Pagamentos
feitos em contratos sem licitação são
alvos de TCU e Ministério
Público
Brasília -
Apesar da crônica falta de recursos para educação, pelo menos R$ 332 milhões de
dinheiro público que deveria ter sido aplicado na manutenção e desenvolvimento da educação
básica acabaram destinados a escritórios de advocacia contratados por
prefeituras em vários estados.
O TCU (Tribunal de Contas da União) já
identificou, em um conjunto de auditorias, pagamentos indevidos de honorários
que somam R$ 254,6 milhões.

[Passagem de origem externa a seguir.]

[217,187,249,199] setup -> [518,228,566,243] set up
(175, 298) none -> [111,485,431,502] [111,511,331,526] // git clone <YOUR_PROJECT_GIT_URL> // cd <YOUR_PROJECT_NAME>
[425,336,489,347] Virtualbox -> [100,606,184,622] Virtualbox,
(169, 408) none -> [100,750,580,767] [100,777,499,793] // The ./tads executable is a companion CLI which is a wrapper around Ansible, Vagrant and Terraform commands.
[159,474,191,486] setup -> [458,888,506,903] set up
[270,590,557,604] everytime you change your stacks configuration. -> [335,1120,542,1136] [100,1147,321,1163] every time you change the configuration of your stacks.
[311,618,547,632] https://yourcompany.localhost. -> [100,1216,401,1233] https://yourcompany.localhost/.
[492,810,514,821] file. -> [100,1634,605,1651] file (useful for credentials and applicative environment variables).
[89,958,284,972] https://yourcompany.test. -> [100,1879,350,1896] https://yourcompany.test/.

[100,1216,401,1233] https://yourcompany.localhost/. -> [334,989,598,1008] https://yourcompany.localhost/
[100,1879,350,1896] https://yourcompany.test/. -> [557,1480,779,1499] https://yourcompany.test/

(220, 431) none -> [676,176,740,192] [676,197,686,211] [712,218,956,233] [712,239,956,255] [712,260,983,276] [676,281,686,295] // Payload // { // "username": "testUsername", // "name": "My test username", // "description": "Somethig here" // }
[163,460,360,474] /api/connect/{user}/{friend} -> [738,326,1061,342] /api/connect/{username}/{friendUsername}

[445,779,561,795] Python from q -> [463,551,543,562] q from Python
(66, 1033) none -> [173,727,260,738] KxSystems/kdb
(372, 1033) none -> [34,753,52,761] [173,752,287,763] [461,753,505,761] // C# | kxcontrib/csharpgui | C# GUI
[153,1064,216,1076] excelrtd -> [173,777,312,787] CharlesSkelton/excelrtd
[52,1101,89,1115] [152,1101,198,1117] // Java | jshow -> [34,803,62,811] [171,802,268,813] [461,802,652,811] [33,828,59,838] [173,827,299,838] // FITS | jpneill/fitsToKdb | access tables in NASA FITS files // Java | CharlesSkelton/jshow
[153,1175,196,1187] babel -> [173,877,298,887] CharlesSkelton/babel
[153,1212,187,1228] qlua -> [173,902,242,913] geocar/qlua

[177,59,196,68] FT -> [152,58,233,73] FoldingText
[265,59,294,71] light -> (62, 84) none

No entendimento da corte, o dinheiro deveria ter
sido destinado à educação básica, não a advogados.
Mais de cem tomadas de contas especiais foram instauradas para tentar reaver o
dinheiro, 68 somente neste mês - esses processos buscam mapear o destino dos
recursos para, no fim, tentar garantir seu uso na educação.
O valor apontado pelo TCU se
refere a gastos até 2018. A Folha apurou que pelo menos R$ 61 milhões da
educação básica se destinaram a advogados em 2019 e mais R$ 16 milhões até
setembro deste ano, o que eleva os honorários indevidos a R$ 332 milhões.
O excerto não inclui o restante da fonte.